But much of the hidden cam porn, and even rape porn, circumvents this vague definition of obscenity because genitals are not captured on camera.
Despite government efforts to censor websites and curb ‘obscenity,’ sex crimes involving cameras, not just spycams, have been on the increase. The number of such crimes have more than quadrupled from just over 1,100 in 2010 to more than 5,000 cases in 2016, according to the National Police Agency.
Ha Yena argues that the vagueness of the law, coupled with a lack of awareness of online sex crimes, make the police less than helpful to victims.
When DSO showed spycam porn to the police, on behalf of the victims that came to the organization seeking help, a police officer simply said that the footages may have been “set up” to resemble rape and hidden camera recordings, said Ha.
“We do see many articles saying the police reacts tepidly and inappropriately.
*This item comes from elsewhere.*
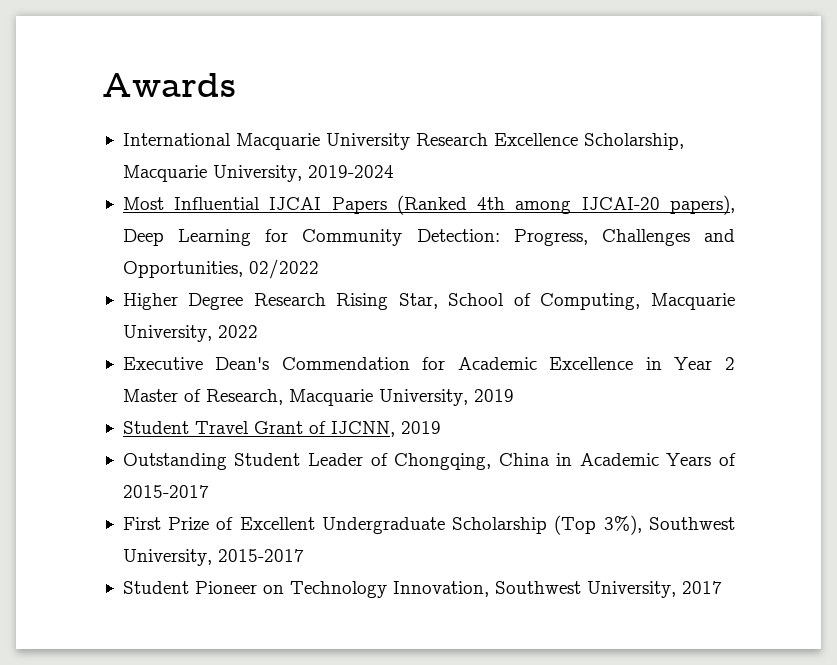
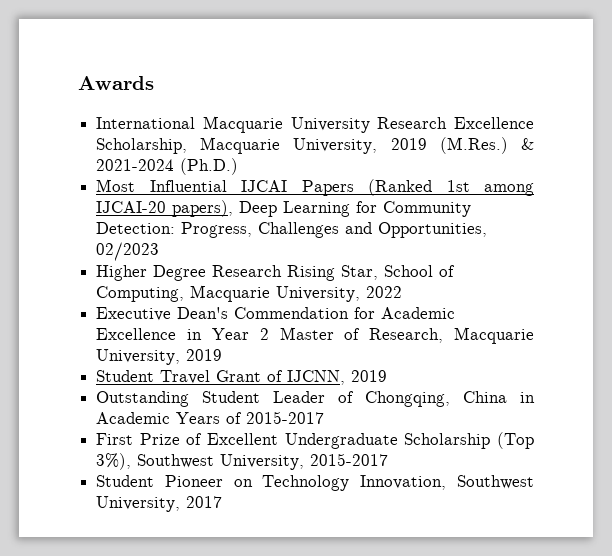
- International Macquarie University Research Excellence Scholarship, Macquarie University, 2019-2024
+ International Macquarie University Research Excellence Scholarship, Macquarie University, 2019 (M.Res.) & 2021-2024 (Ph.D.)
- Most Influential IJCAI Papers (Ranked 4th among IJCAI-20 papers), Deep Learning for Community Detection: Progress, Challenges and Opportunities, 02/2022
+ Most Influential IJCAI Papers (Ranked 1st among IJCAI-20 papers), Deep Learning for Community Detection: Progress, Challenges and Opportunities, 02/2023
But there has not been any precise case of complaint nor requests to punish police inaction. So I’d say it’s a mere accusation, unconfirmed by facts,” said Won In-hak, an officer from the Sexual Violence Department in the National Police Agency.
Won said that victims of digital sex crime should come forward and report the case if the police had been unhelpful.
Big Money
Hidden cam porn is potentially a hugely profitable business. Porn sites abound in ads for prostitution, date rape drugs and gambling. Ha says these ads bring in “tens of thousands of dollars each month.” This amount hasn’t been independently confirmed.
Porn site owners avoid detection by cashing out their revenues in cryptocurrencies like Bitcoin. Soranet used this tactic until it closed last year, and the anonymous owners have been on the run ever since.
Newspaper Hankook Ilbo reported that the owner of Ggulbam, one of the biggest porn sites to take Soranet’s place, with over 500,000 daily visits, said he aspired to “live a lavish life by earning around 10 billion won ($9 million)” through the website. The police found that the owner, identified only by the surname Chung, earned at least 1.5 billion won ($1.3 million) in 2016 alone.
While perpetrators potentially make millions of dollars by pandering to voyeuristic tendencies, victims, especially those whose faces and identities circulate with their videos, can even end up in prostitution after losing their jobs and social status, according to activist Ha.
“Police tell them to change their faces and names,” she said. “If she doesn’t want to ‘reset’ [her name/face] then she’d need to spend about 3 million won ($2,700) each month to keep the contents off the internet.” Payment goes to agencies that track and remove videos from the internet.
In September, shortly after President Moon Jae-in spoke out on the need to tackle the issue of hidden cam videos, the presidential office proposed regulating hidden camera sales, imposing stronger penalties and providing a stronger support system for victims.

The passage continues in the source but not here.